PDF(Pubmed)
Abstract:
Mitochondria are dynamic organelles that undergo cycles of fission and fusion at a unified platform defined by endoplasmic reticulum (ER)-mitochondria membrane contact sites (MCSs). These MCSs or nodes co-localize fission and fusion machinery. We set out to identify how ER-associated mitochondrial nodes can regulate both fission and fusion machinery assembly. We have used a promiscuous biotin ligase linked to the fusion machinery, Mfn1, and proteomics to identify an ER membrane protein, ABHD16A, as a major regulator of node formation. In the absence of ABHD16A, fission and fusion machineries fail to recruit to ER-associated mitochondrial nodes, and fission and fusion rates are significantly reduced.

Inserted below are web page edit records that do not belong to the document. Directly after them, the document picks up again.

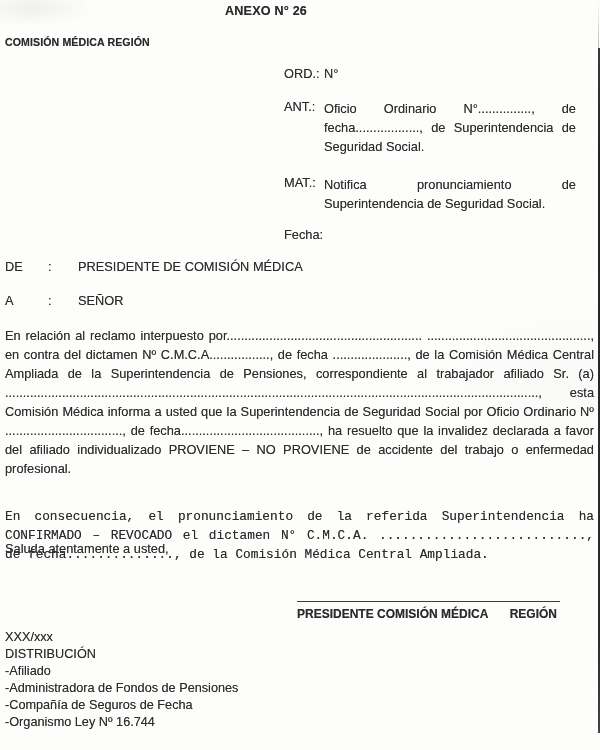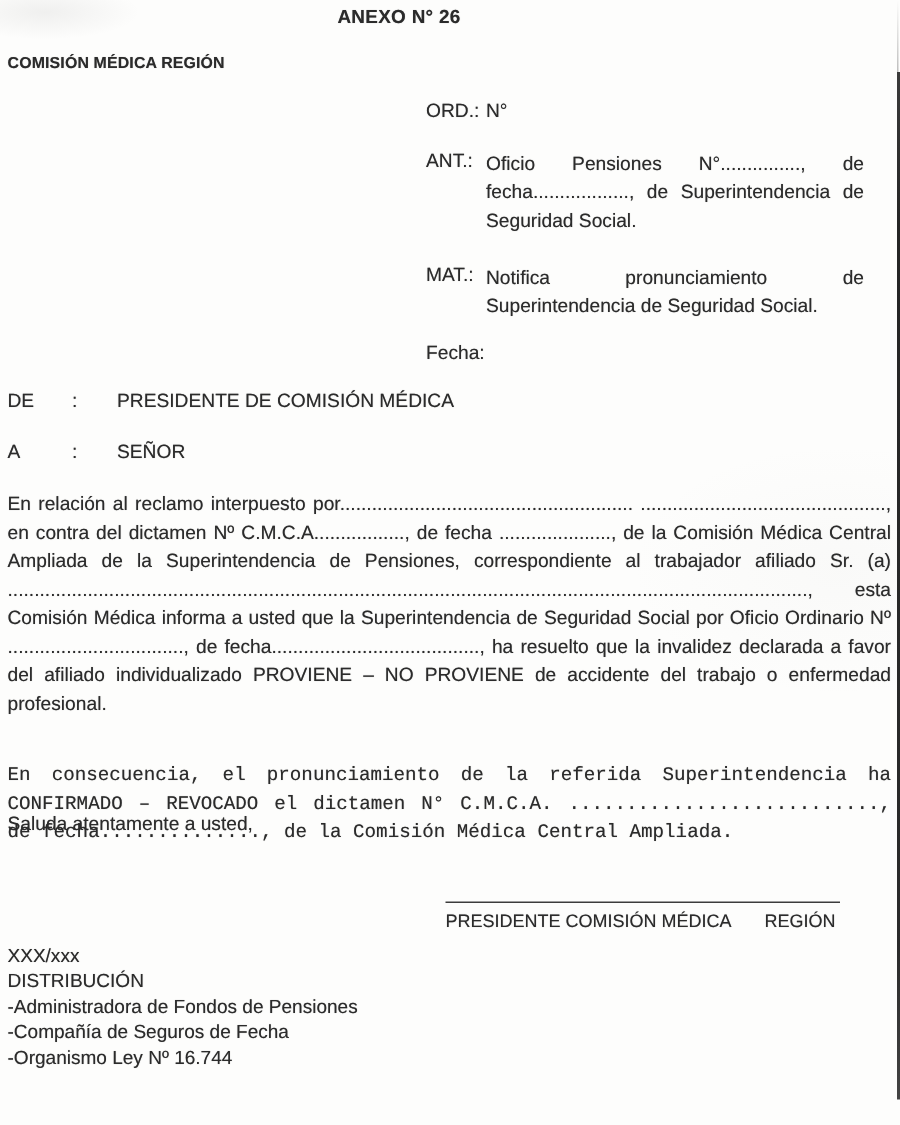"Oficio Pensiones N°..............., de" span.ref-content { text: Pensiones -> Ordinario }
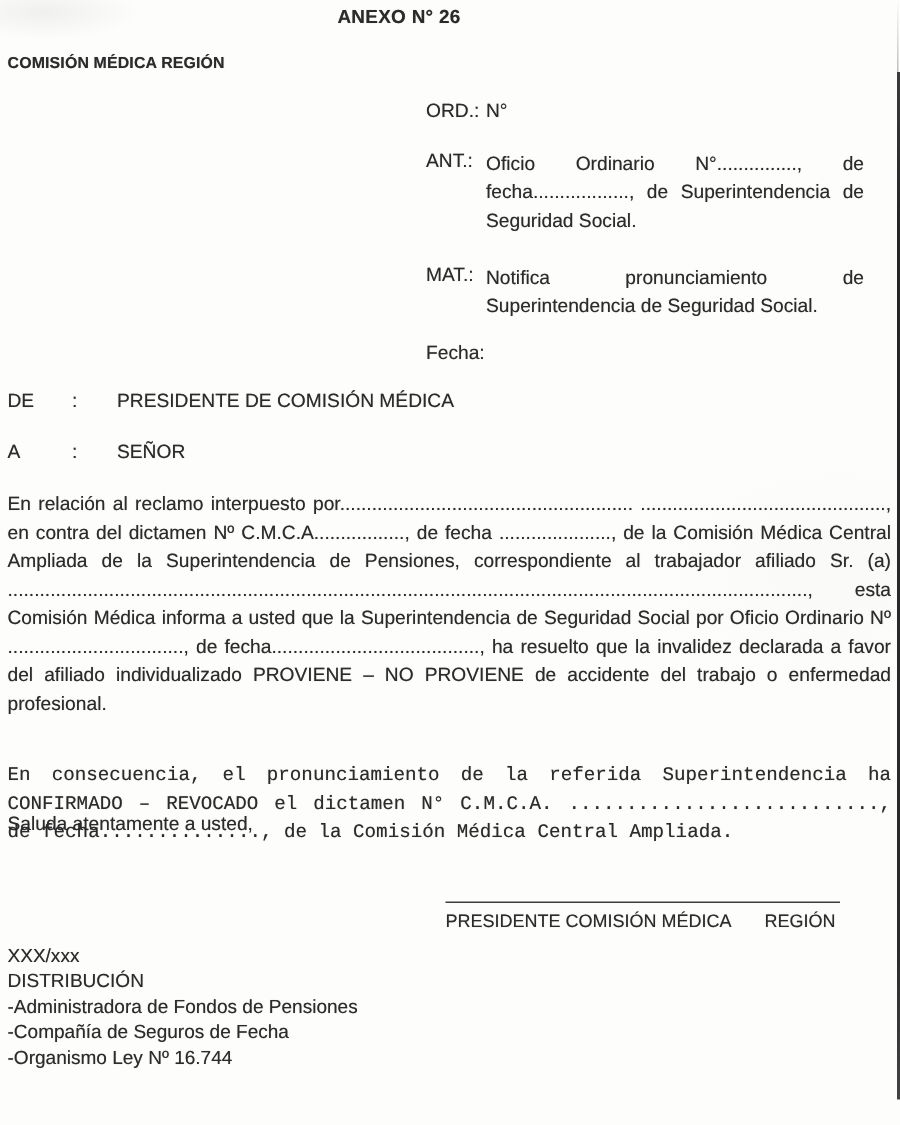"PRESIDENTE COMISIÓN MÉDICA" .sig-text { font-weight: 400 -> 700 }
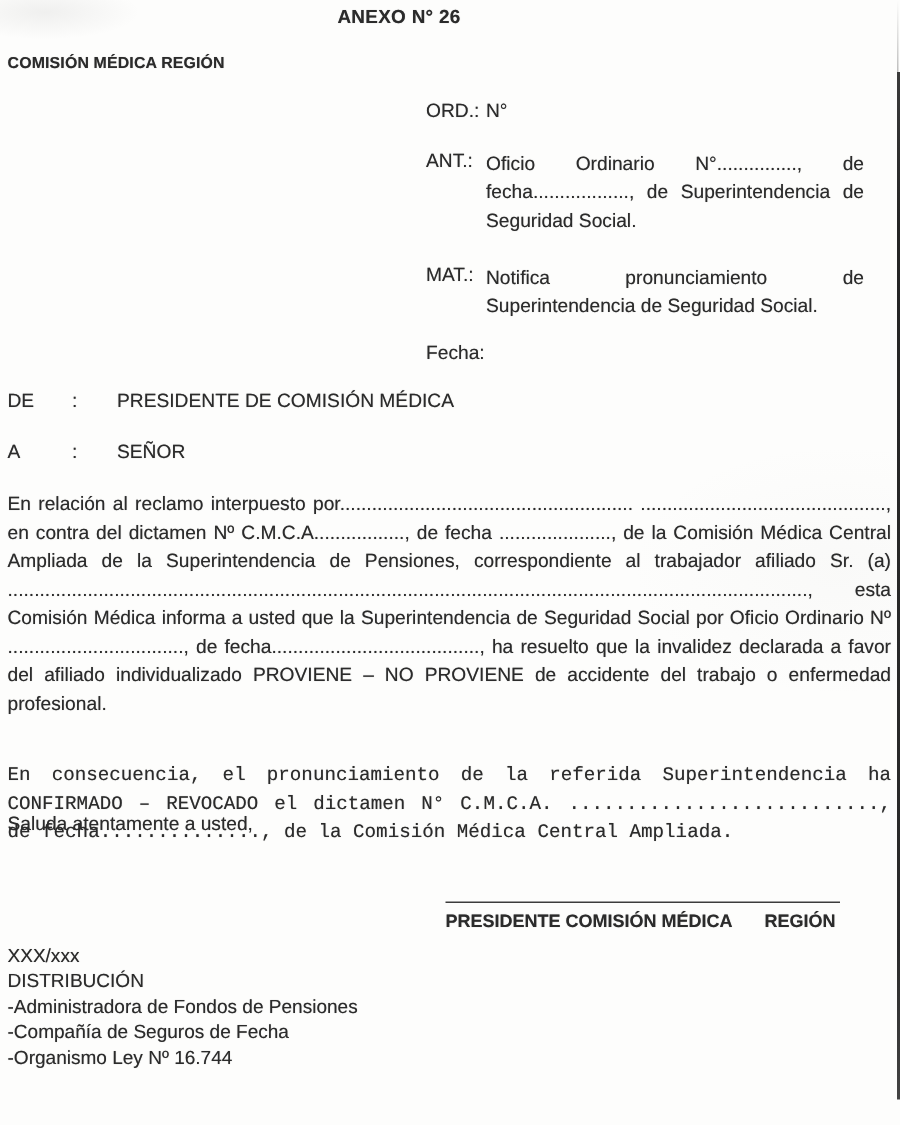"-Afiliado" div { html: none -> <div>-Afiliado</div> }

ABHD16A contains an acyltransferase motif and an α/β hydrolase domain, and point mutations in critical residues of these regions fail to rescue the formation of ER-associated mitochondrial hot spots. These data suggest a mechanism whereby ABHD16A functions by altering phospholipid composition at ER-mitochondria MCSs. Our data present the first example of an ER membrane protein that regulates the recruitment of both fission and fusion machineries to mitochondria.
摘要:
线粒体是动态的细胞器,在由内质网(ER)-线粒体膜接触位点(MCSs)定义的统一平台上进行裂变和融合循环。这些MCS或节点共同定位裂变和聚变机制。我们着手确定ER相关的线粒体节点如何调节裂变和融合机器组装。我们使用了一种与融合机制相连的混杂生物素连接酶,Mfn1和蛋白质组学鉴定ER膜蛋白,ABHD16A,作为节点形成的主要调节器。在没有ABHD16A的情况下,裂变和融合机制无法招募到ER相关的线粒体节点,裂变和聚变率显著降低。ABHD16A包含一个酰基转移酶基序和一个α/β水解酶结构域,这些区域的关键残基中的点突变无法挽救ER相关线粒体热点的形成。这些数据表明ABHD16A通过改变ER-线粒体MCSs处的磷脂组成而起作用的机制。我们的数据提供了ER膜蛋白的第一个例子,该蛋白调节裂变和融合机制向线粒体的募集。